◆ INPUT FOR THIS TASK ◆
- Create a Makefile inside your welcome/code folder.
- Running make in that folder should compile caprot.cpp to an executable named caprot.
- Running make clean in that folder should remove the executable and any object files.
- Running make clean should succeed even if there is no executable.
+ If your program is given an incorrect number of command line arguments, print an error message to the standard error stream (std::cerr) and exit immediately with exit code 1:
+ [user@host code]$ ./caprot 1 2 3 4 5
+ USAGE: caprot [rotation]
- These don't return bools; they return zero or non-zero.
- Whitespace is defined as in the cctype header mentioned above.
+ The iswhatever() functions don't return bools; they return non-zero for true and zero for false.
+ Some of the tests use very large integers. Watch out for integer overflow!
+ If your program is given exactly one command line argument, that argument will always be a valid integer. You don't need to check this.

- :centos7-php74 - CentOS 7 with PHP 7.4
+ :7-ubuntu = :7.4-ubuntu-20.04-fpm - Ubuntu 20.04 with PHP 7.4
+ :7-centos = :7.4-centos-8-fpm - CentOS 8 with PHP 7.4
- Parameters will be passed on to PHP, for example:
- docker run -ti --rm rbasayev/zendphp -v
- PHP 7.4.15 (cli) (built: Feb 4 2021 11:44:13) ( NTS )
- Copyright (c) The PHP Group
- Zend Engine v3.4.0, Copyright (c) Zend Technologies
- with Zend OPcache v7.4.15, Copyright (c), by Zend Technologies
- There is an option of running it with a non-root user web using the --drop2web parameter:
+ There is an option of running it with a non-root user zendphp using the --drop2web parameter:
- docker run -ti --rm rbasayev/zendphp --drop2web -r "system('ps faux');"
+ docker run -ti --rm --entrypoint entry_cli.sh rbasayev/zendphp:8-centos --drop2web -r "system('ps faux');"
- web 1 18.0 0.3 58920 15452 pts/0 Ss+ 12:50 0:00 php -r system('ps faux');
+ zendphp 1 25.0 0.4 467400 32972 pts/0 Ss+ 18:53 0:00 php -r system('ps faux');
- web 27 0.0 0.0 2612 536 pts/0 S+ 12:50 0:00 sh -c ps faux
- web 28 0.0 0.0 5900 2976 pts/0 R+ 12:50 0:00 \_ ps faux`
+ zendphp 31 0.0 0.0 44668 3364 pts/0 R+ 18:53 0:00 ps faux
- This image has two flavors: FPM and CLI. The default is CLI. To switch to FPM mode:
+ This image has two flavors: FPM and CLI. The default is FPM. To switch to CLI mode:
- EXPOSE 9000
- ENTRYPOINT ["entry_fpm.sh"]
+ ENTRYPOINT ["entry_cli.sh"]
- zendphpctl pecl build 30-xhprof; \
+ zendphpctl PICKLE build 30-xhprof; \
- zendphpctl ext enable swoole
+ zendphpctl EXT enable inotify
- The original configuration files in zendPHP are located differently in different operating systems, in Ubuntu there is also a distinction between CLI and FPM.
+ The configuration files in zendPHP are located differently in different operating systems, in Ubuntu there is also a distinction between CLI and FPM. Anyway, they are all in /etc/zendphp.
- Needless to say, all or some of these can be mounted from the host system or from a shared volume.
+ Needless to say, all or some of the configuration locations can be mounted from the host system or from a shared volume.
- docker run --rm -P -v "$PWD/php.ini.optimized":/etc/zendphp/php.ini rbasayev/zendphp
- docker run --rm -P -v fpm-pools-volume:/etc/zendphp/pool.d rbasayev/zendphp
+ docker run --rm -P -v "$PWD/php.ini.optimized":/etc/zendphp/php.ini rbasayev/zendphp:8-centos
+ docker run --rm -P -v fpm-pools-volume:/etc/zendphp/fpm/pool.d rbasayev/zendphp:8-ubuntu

==

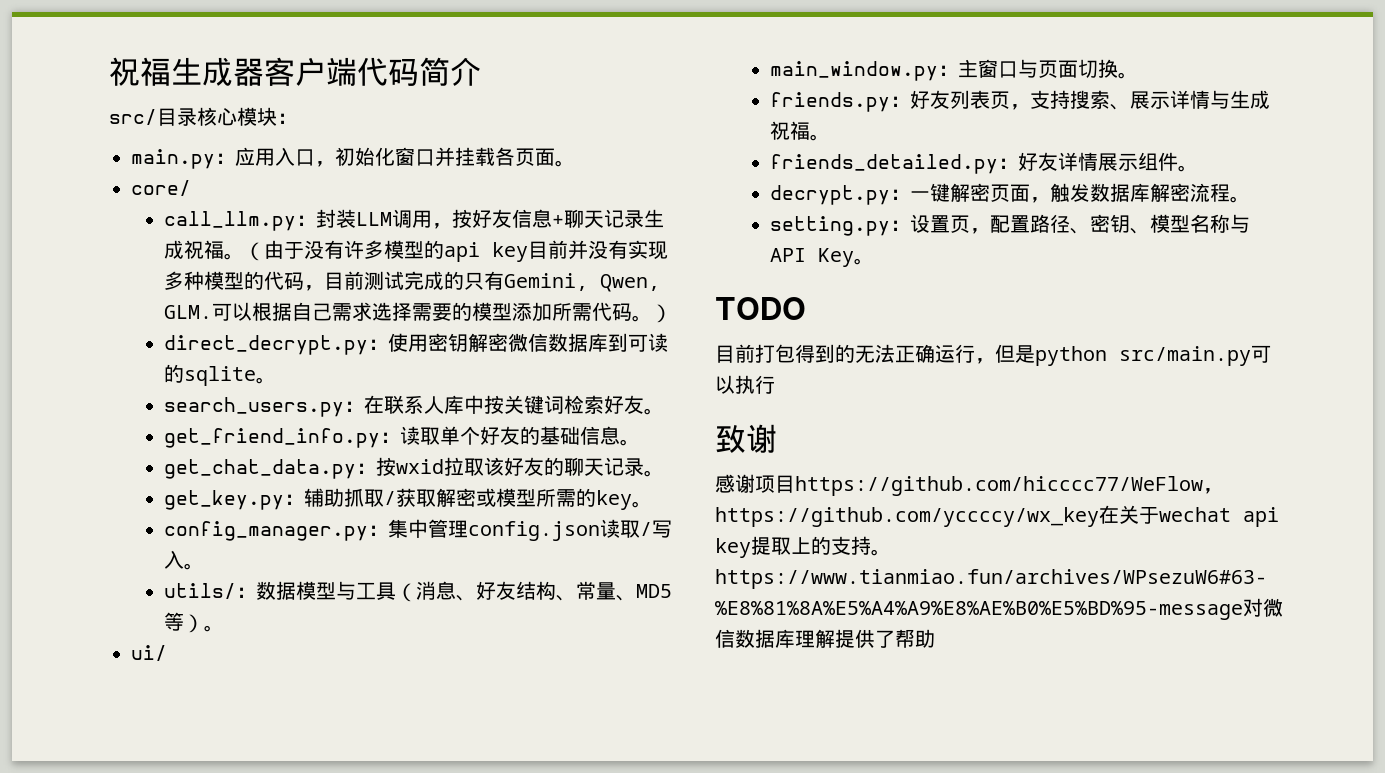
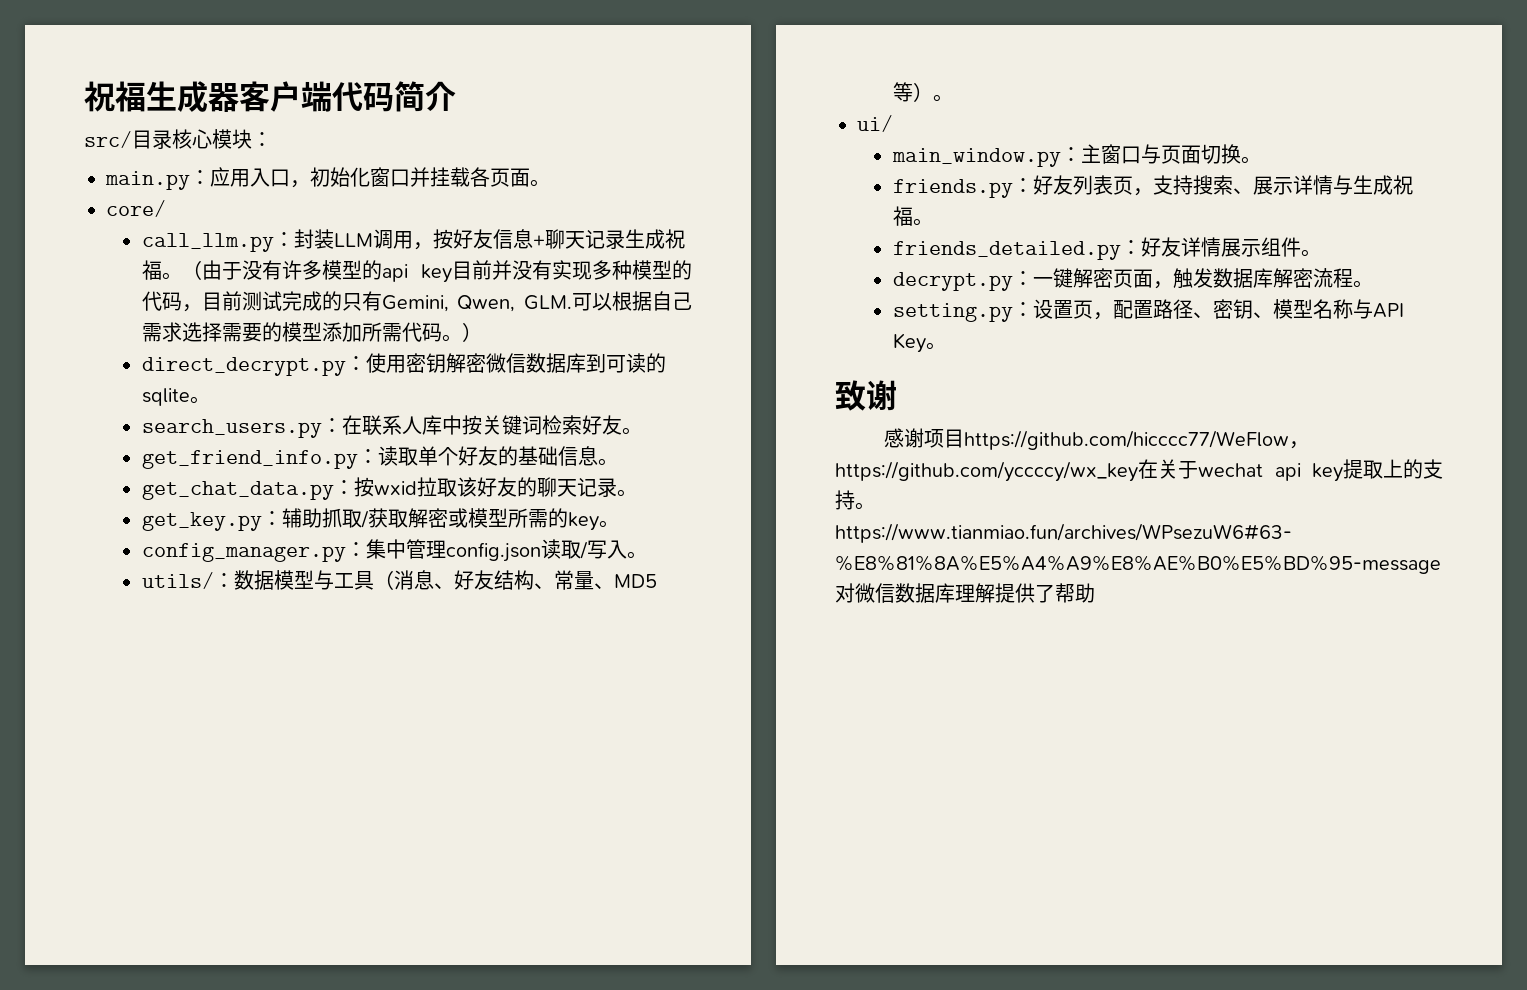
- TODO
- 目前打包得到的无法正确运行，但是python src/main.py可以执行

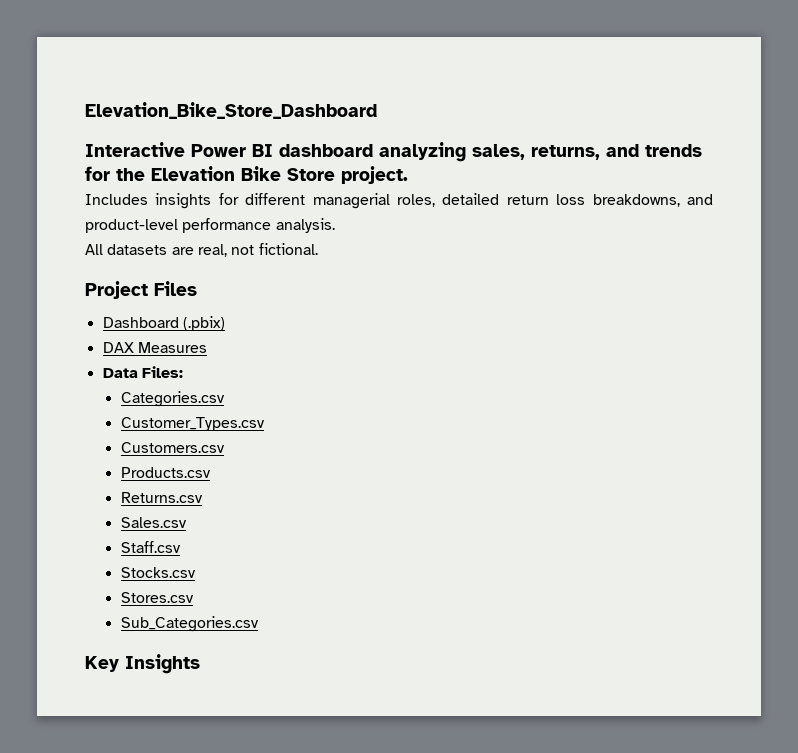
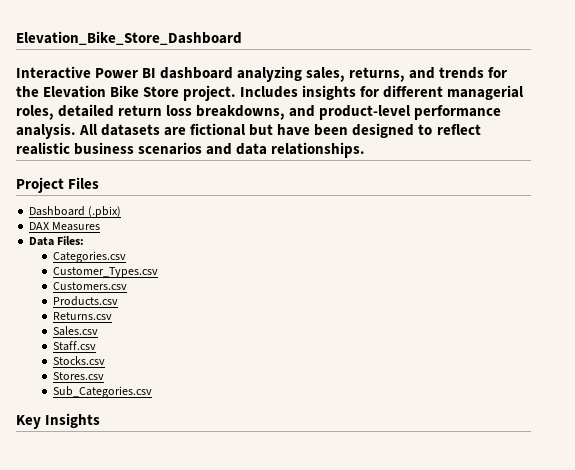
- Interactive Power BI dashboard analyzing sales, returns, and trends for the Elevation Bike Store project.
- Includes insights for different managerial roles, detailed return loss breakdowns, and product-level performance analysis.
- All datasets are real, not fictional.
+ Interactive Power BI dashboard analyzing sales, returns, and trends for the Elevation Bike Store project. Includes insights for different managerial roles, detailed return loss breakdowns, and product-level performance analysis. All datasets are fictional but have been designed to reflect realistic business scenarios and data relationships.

◆ PROBLEM TO WORK ON ◆
Should a line in the material contain "volume", copy it.

◆ YOUR RESPONSE ◆
- Needless to say, all or some of these can be mounted from the host system or from a shared volume.
+ Needless to say, all or some of the configuration locations can be mounted from the host system or from a shared volume.
- docker run --rm -P -v fpm-pools-volume:/etc/zendphp/pool.d rbasayev/zendphp
+ docker run --rm -P -v fpm-pools-volume:/etc/zendphp/fpm/pool.d rbasayev/zendphp:8-ubuntu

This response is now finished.